*** Opening Available data ***

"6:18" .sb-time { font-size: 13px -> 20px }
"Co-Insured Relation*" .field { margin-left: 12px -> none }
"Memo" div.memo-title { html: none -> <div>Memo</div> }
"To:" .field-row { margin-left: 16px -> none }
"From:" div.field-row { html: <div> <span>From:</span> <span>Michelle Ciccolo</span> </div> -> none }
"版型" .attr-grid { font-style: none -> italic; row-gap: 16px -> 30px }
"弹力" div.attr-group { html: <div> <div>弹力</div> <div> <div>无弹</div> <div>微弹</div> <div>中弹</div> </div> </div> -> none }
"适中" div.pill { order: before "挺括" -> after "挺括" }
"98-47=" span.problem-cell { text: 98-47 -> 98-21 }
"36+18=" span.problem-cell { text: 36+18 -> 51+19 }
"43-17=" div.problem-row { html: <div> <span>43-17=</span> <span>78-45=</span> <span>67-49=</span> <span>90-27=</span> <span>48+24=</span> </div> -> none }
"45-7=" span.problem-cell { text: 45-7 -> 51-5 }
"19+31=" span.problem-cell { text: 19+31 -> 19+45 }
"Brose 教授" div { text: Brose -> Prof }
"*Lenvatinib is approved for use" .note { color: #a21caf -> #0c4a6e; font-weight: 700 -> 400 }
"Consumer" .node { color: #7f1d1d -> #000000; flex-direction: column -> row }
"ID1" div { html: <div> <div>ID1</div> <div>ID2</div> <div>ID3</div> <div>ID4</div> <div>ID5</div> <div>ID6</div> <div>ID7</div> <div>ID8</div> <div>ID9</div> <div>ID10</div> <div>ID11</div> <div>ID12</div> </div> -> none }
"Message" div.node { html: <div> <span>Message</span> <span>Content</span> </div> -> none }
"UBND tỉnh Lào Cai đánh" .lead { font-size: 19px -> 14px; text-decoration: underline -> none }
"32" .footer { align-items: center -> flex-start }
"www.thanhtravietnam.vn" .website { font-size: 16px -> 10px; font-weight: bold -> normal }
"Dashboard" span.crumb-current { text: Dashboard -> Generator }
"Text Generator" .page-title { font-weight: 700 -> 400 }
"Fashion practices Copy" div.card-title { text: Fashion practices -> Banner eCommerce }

*** Closing Available data ***

→ Assignment
Every line of the records in which the string "cell" is found should be counted, and only the count returned.

→ Your solution
4